One morning, I rolled over in bed and looked at the clock. It was three a.m. in Kendalia, Texas, and I had insomnia on account of the windstorm ravaging the tin foundation of the trailer I lived in. I had to be up before the sun rose to start work feeding the animals, but let it be known that I was not complaining. I found it strangely comforting having only a thin wall separating me from the wind and rain.
Assigned to do the dreaded “Meat Run” for the day, I loaded up the truck bed with eight large empty garbage cans, stacked four and four lying on their sides. Praying my GPS skills were up to par, I plugged in Wal-Mart, my first meat pick-up destination, and set off with an ETA forty-eight minutes from departure. Merging onto the highway, I increased the speed to sixty.
Had I been singing a decibel louder, I might have missed the bouncing and bumping and smacking noises behind me. A look into the rearview mirror showed two trash cans hurtling through the air, two others poised for take-off. I rolled my eyes, a mix of frustration and amusement, U-turned once, twice, and pulled into the grass next to the rolling bins. Of course, such a rare and fantastical event couldn’t go unnoticed. I was joined by a heavy-set man from inside the store near to where my lost goods stalled. He came barreling toward me, shouting excitedly, “I saw it! I saw it!” as if the garbage bins had just descended from a UFO. Remembering my Safety Town lecture “Don’t talk to strangers,” I waved him off.
“Yeah, that was me. Oops. Have a nice day.” My attempt at a subtle dismissal was overlooked.
“Where, uh, where do you work?” he said, plainly and non-coquettishly.
“At the wildlife center next town over.” Dishonesty would have been futile; a magnet with WRR’s logo stuck to the side of the truck.
“Oh yeah, yeah, I’ve heard of you guys. I called you once about a deer.”
“Mmm hmm, we have a lot of deer these days.” Headed toward the truck bed, I hollered back another pleasant dismissal, smiled and climbed into the driver’s side. The rest of the drive to store number one would be a slow one.
As cautioned, I was sure to rope the meat-filled bins together on my return route. I looped the rope over the lids and through the handles, criss-crossing here and there, creating an indistinguishable, irregular grid. I stepped back to look at my work and dare I say, was pleased as pie.
Even so, smooth running was not in the cards for me that day.

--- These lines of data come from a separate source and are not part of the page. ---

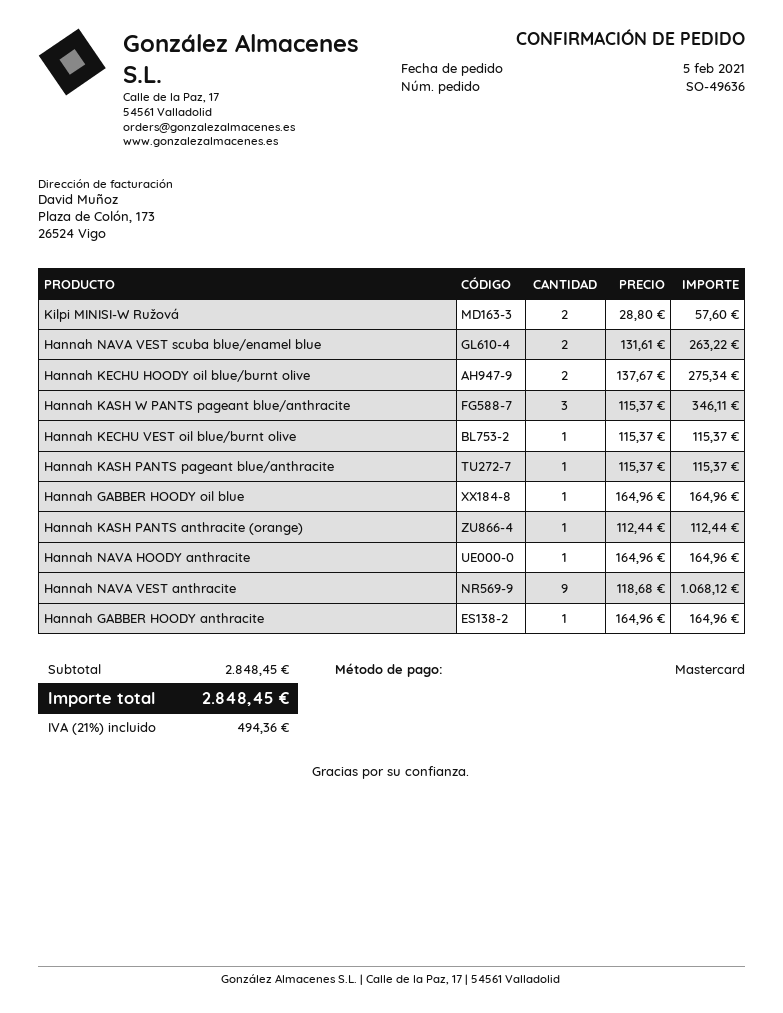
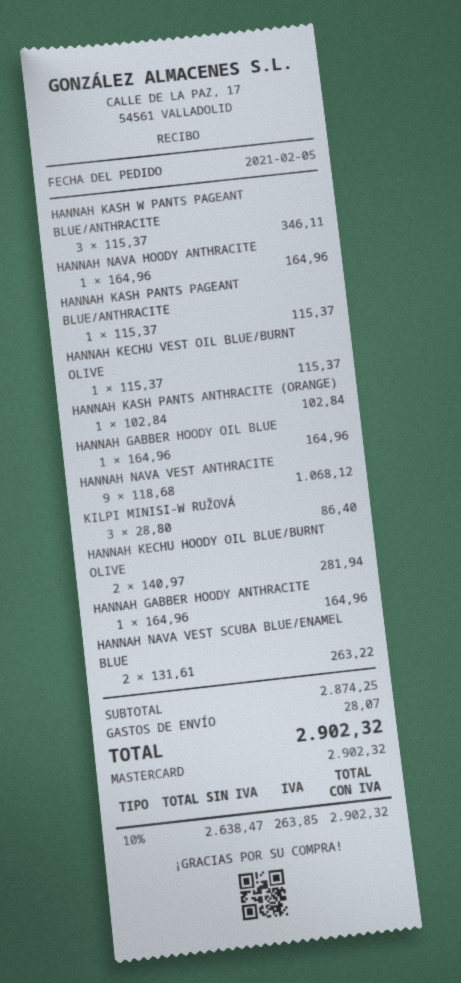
Kilpi MINISI-W Ružová: 2 x 28.80 = 57.60 -> 3 x 28.80 = 86.40
Hannah KECHU HOODY oil blue/burnt olive: 2 x 137.67 = 275.34 -> 2 x 140.97 = 281.94
Hannah KASH PANTS anthracite (orange): 1 x 112.44 = 112.44 -> 1 x 102.84 = 102.84
subtotal: 2848.45 -> 2874.25
shipping: none -> 28.07
tax: 21% = 494.36 -> 10% = 263.85
total: 2848.45 -> 2902.32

Another highway and all chaos broke loose. Focused on the merge, I put a cap on my aria solo which provided me the unique opportunity to watch one trash can lid fly off onto the busy road behind me, followed immediately by another. I cringed, peering into the rearview mirror as a trail of cars headed straight for them. Knowing there could be no saving those lids from utter destruction, my hands gripped the wheel and my gaze focused forward, daring not to make eye contact with any drivers passing me by. Instead, I opted to pretend I had no idea such an event had unfolded on I-281.
The “Meat Run” would not have been such an undesirable task if it ended there. But in addition to the three-hour drive and hauling of raw meat onto the truck, I had to unload… and then sort through each piece of dead animal. And dead animal with a hint of sourness was exactly the odor of eight bins of meat in a poorly ventilated, humid, eighty degree garage. Add the flies and the constant fending off of vultures that snuck their way in to steal a treat, and the “Meat Run” is the most revolting thing I’ve ever done.
Ten hours, five gallons of sweat, one hundred twenty-eight songs on my I-pod and eight hundred pounds of meat later, I fled to the shower. The smell of raw meat stung my nostrils for the next week. But this is what you have to do if you want to work with lions and tigers and the occasional bear, oh my. A job that’s much more glamorous on the outside than it is on the inside. Well, we have our moments of glamour.
The first time I used a machete to slice through a horse thigh (hair and all), I awarded myself the red badge of courage. (Literally. Give me a knife and I’m bound to slip up, cutting myself within five minutes.) I couldn’t bring myself to mince up the head, so I gave the whole piece to the lions, figuring the two of them would appreciate it much more than the permanent resident bobcats. The same way that some animals, having died naturally in the clinic, are fed out to permanent residents, WRR also feeds out horses or deer that were put out of their misery by way of a shotgun. It sounds horrible and it is horrible but I never watched the initial slaying, nor did I listen. Ranchers brought us their horses to complete the sometimes repulsive but always necessary cycle of life.